In Balanced Return Fund Ltd. v Royal Bank of Can., 2016 N.Y. Slip Op. 02928 (First Dept., April 19th, 2016), the First Appellate Division affirmed the lower court’s order granting summary judgment to Royal Bank of Canada (“RBC”), thereby dismissing Balanced Fund’s claims for breach of fiduciary duty, fraud, aiding and abetting breach of fiduciary duty and aiding and abetting fraud.

The Court held that there was no fiduciary relationship between the parties.  The relationship was more of a debtor-creditor relationship as RBC was merely a depository bank for investors in the transaction.  The Court emphasized that the fiduciary relationship must exist at the onset of the transaction and “not as a result of it”.

The fraud clam was also dismissed as RBC lacked a duty to disclose the “overvaluation and illiquidity of investment assets”.  In any case, RBC was not directly transacting with the plaintiff and again, had no fiduciary relationship with the plaintiff.

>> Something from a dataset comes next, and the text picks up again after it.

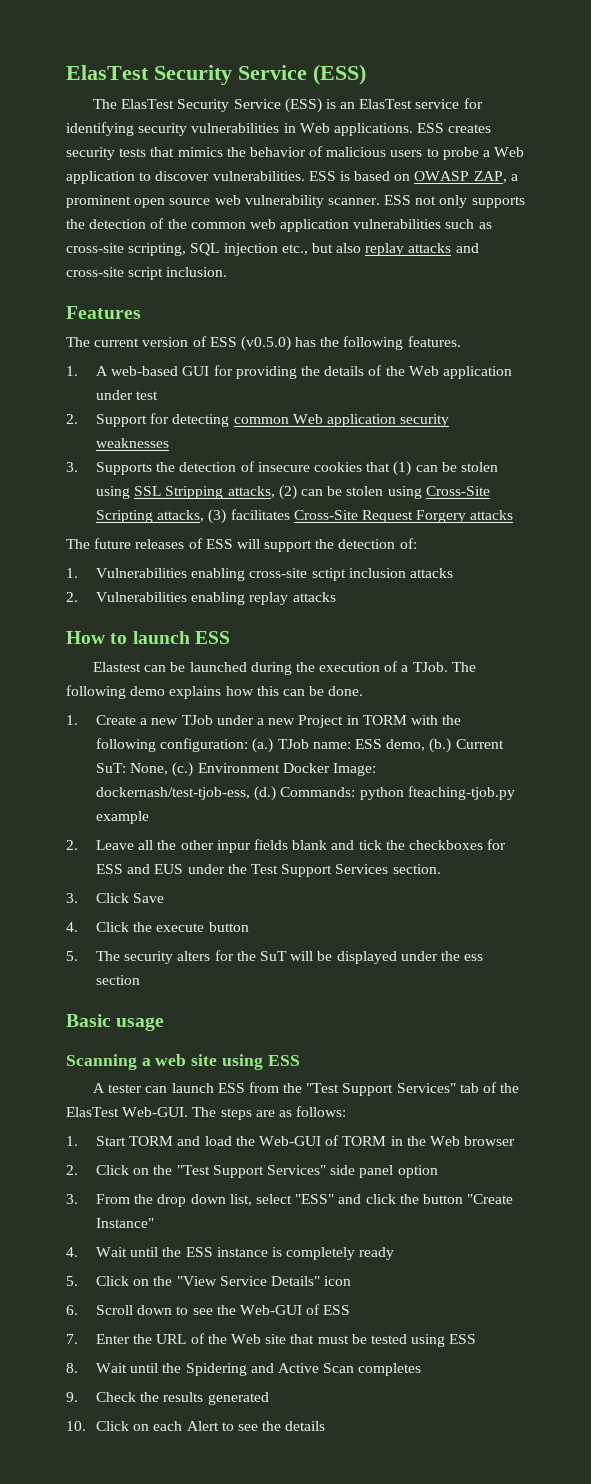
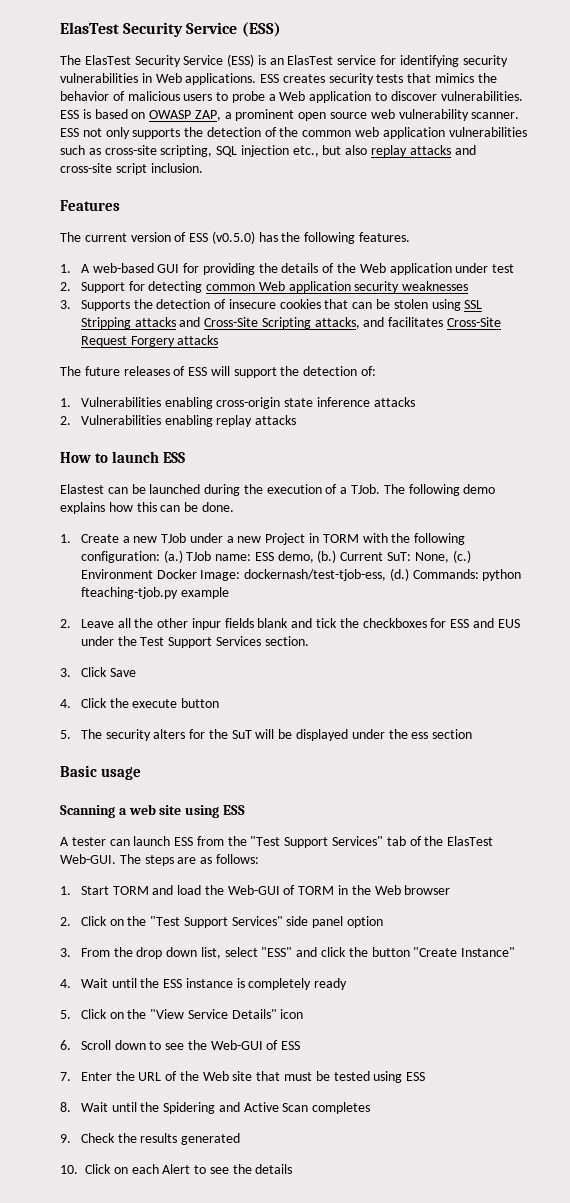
- 3. Supports the detection of insecure cookies that (1) can be stolen using SSL Stripping attacks, (2) can be stolen using Cross-Site Scripting attacks, (3) facilitates Cross-Site Request Forgery attacks
+ 3. Supports the detection of insecure cookies that can be stolen using SSL Stripping attacks and Cross-Site Scripting attacks, and facilitates Cross-Site Request Forgery attacks
- 1. Vulnerabilities enabling cross-site sctipt inclusion attacks
+ 1. Vulnerabilities enabling cross-origin state inference attacks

Finally, the aiding and abetting claim was dismissed as the plaintiff failed to establish the elements of the cause of action, namely, substantial assistance and actual knowledge.  Here, the plaintiff failed to establish that RBC “knew it was structuring the transaction to plaintiff’s detriment in order to benefit the non-party primary wrongdoer”.  Furthermore, the Court noted that inaction was not sufficient to establish such a claim as it would not be considered as actual knowledge.